L’onore è una forma di riconoscimento, che spesso tende a slittare dal piano morale a quello sociale. Questo è il gioco in cui si diletta Euripide nella tragedia Medea, in cui i personaggi principali ambiscono all’onore, dimenticando i propri principi morali. Così l’onore divampa in una lotta che non ha schieramenti di eserciti, i cui soldati sono un uomo opportunista e una donna capace di magia e d’inganno. Medea è una “leonessa”, vanta una strepitosa strategia di attacco e va dritta per la sua strada senza cedere al dubbio.  Per amore fugge dalla terra di origine, la Colchide, e con lo sposo Giasone dà vita a una prole. Ma Medea è ben più di una madre. Si diverte infatti preparando pozioni mortifere e stronca la sua quotidianità di vita da principessa. Il suo passato parla chiaramente: per fuggire ha ucciso il fratello Apsirto, disperdendone le membra in mare, costringendo il padre Eeta al pietoso recupero dei resti straziati del figlio. 

Così i due innamorati sono giunti a Iolco, patria di Giasone, nella quale regna Pelia, suo zio. Questo aveva commissionato al nipote il compito di recuperare il vello d’oro nella terra della Colchide, ma, come Medea, anche Giasone è un uomo ambizioso e le sue azioni sono sempre accompagnate da secondi fini: avrebbe infatti voluto riconquistare il trono, un tempo appartenente al padre Esone e a lui promesso dallo zio. Pelia non mantiene la parola data e così Medea convince le figlie del re a fare a pezzi il padre e gettarlo in un calderone, promettendo loro di farlo ringiovanire. I due fuggitivi si recano a Corinto dove si stabiliscono insieme ai figli. Adesso Giasone non può sedere al trono di Iolco, ma può ambire a quello di Corinto, sposando Glauce, figlia del re Creonte e assicurando una nobile esistenza a sé e ai suoi figli. Perciò Medea assiste ad un rovescio della sorte e, da traditrice della patria e dei cari, diviene tradita.

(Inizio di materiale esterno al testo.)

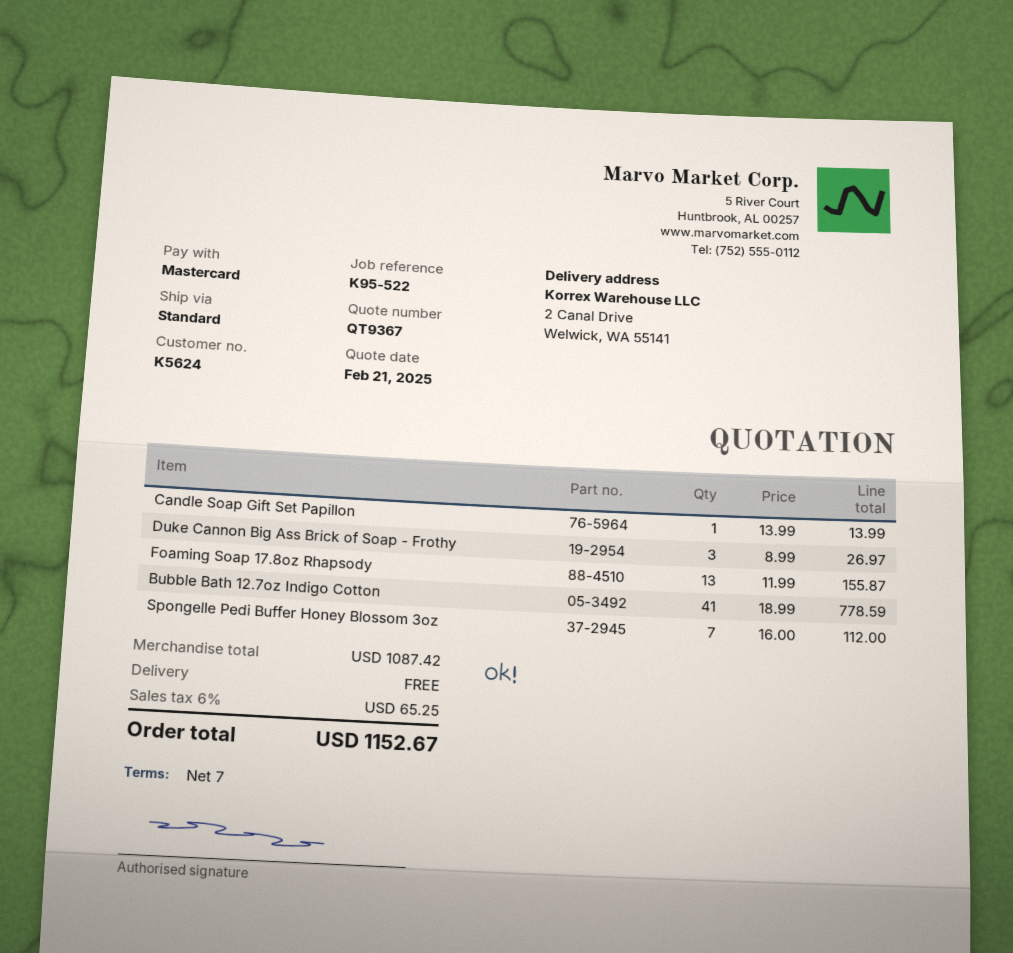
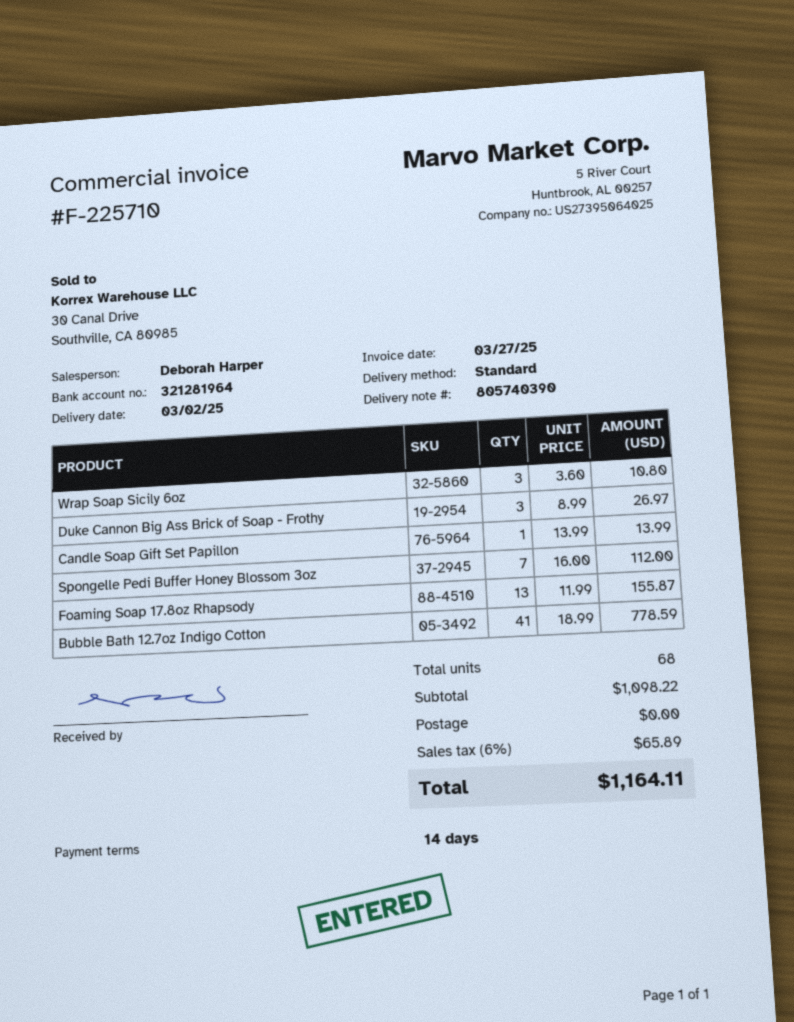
payment terms: 7 days -> 14 days
Wrap Soap Sicily 6oz: none -> 3 x 3.60 = 10.80
subtotal: 1087.42 -> 1098.22
tax: 6% = 65.25 -> 6% = 65.89
total: 1152.67 -> 1164.11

La protagonista discende dalla stirpe del Sole e la sua fierezza le impedisce di accettare il disonore arrecatole dal marito. Dietro alle crudeli azioni compiute da Medea nell’antefatto e nello svolgersi della tragedia si nasconde un personaggio rivoluzionario, che Euripide rappresenta nei panni di una donna assai anticonformista, ben diversa rispetto alla visione stereotipata che l’antichità ci consegna  del femminile. Medea diviene artefice del proprio destino. Così la ratio e il pathos si scontrano, vagando nell’ego assoluto di questo personaggio, in cerca di un piano che permetta loro di privare il traditore dell’onore desiderato.

Che cosa si intende per onore

Per Giasone l’onore risiede in un trono, un titolo, un’ascesa al potere. Per Medea il raggiungimento dell’onore diviene una lotta contro il disonore.

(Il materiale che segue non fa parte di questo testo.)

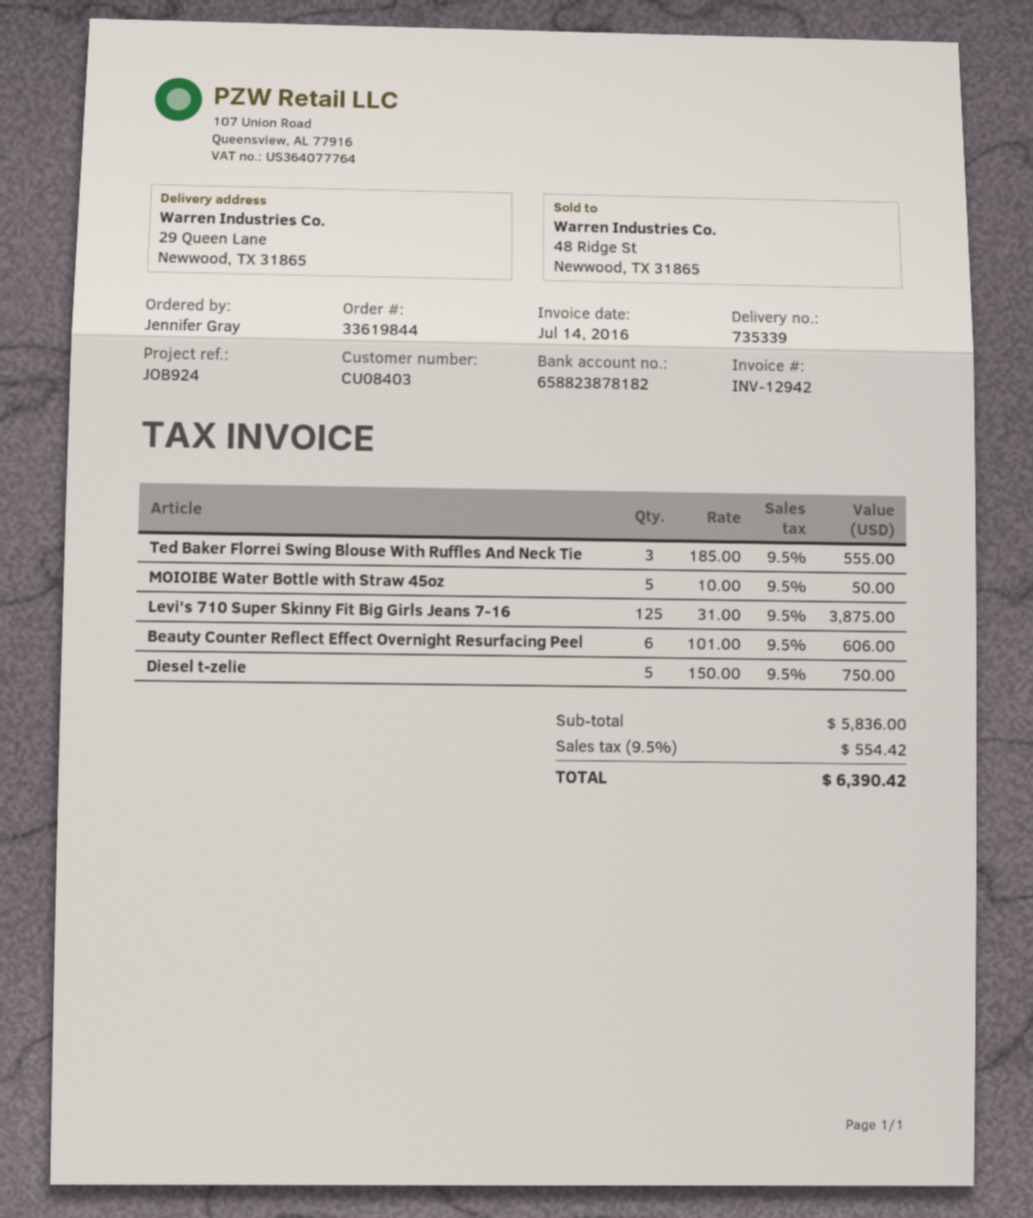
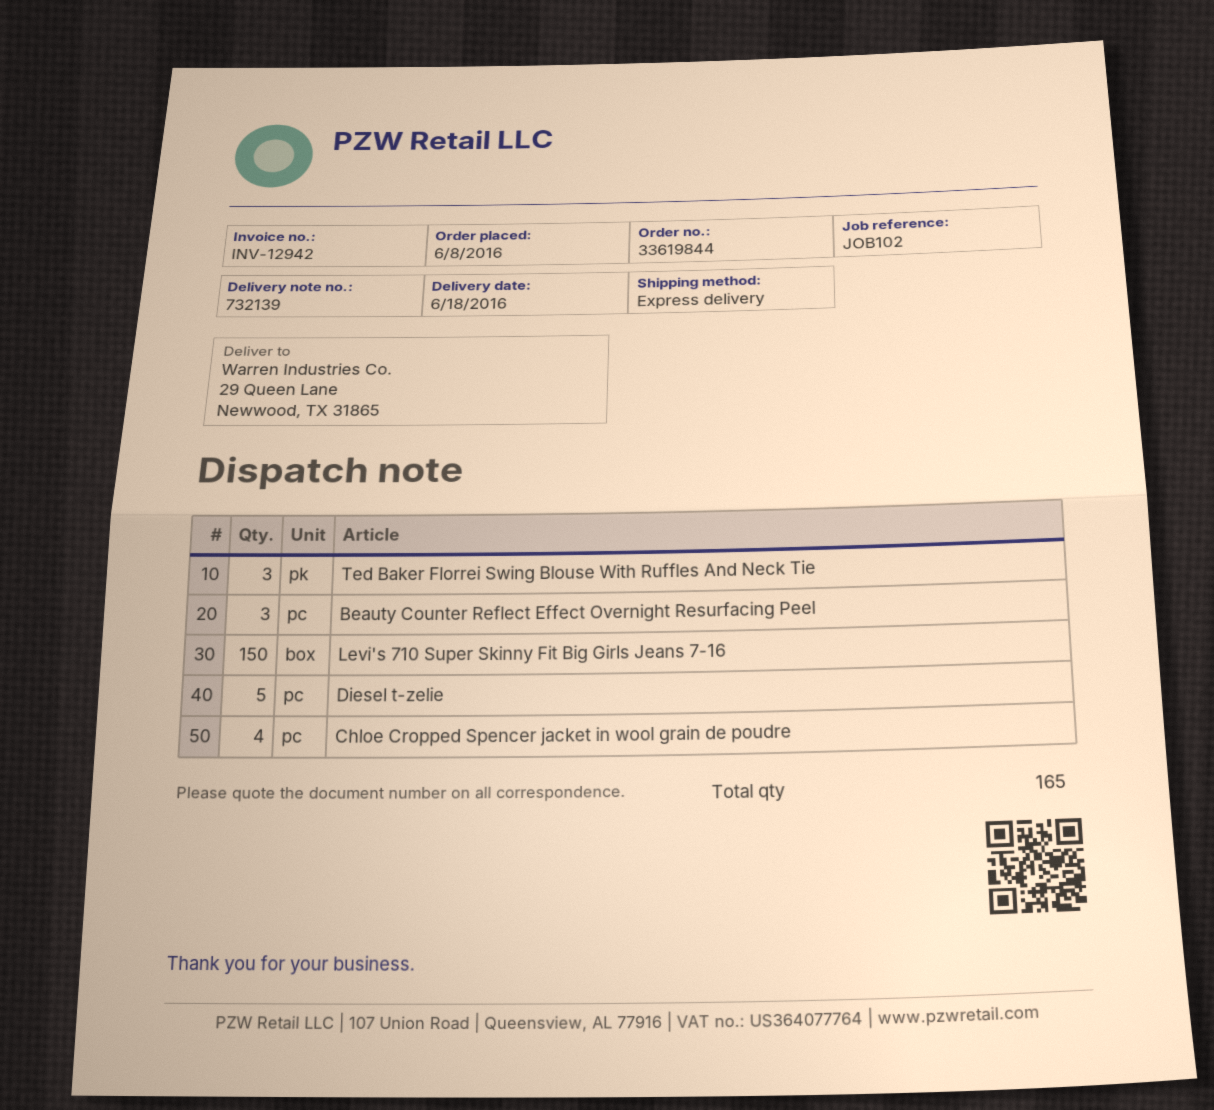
delivery note number: 735339 -> 732139
reference: JOB924 -> JOB102
MOIOIBE Water Bottle with Straw 45oz: 5 -> none
Levi's 710 Super Skinny Fit Big Girls Jeans 7-16: 125 -> 150
Beauty Counter Reflect Effect Overnight Resurfacing Peel: 6 -> 3
Chloe Cropped Spencer jacket in wool grain de poudre: none -> 4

Per evitare lo scherno da parte dei promessi sposi, che rappresentano il nemico, si dedicherà ad un disegno strategico, intriso di magia e dolore, al quale nemmeno la nostra protagonista potrà scampare.

Medea – booktrailer

di Francesca Bibaj

Il drammaturgo greco Euripide è noto per aver raccontato la tragica e coinvolgente storia dell’eroina Medea. Medea è figlia del re dei Colchi, Eeta, e ha origini magiche e divine, poiché è nipote della celebre maga Circe e discendente del dio Sole; è rappresentata infatti come una figura determinata e carismatica.

Ma anche lei, come ogni essere umano, possiede una debolezza: Giasone.

Quest’ultimo si trova a capo degli Argonauti e si reca nella Colchide per recuperare il vello d’oro, la chiave per ottenere nuovamente la gloria perduta. Raggiunge il suo obiettivo grazie all’abile e innamorata Medea, la quale, mossa da Amore, si macchia di fratricidio e tradimento della patria.

I due intraprendono una relazione amorosa prospera e felice che dà alla luce due figli, simbolo di unione e stabilità, ma l’idillio volge in tragedia: Giasone, da opportunista, è intenzionato a sposare Glauce, figlia del re di Corinto, Creonte, per migliorare la propria situazione socio-economica.

Il fedifrago subisce l’incontrollabile e terribile furia di Medea, la quale si sente offesa sia come moglie che come madre; la sua ira e sete di vendetta distruggono psicologicamente l’uomo, ma anche lei stessa rimane ferita dalle proprie gesta.

La storia di questa valorosa e coraggiosa donna colpisce per la straordinaria attualità e veridicità; non tutte le relazioni sentimentali hanno un lieto fine e il desiderio di vendetta talvolta supera anche il benessere personale.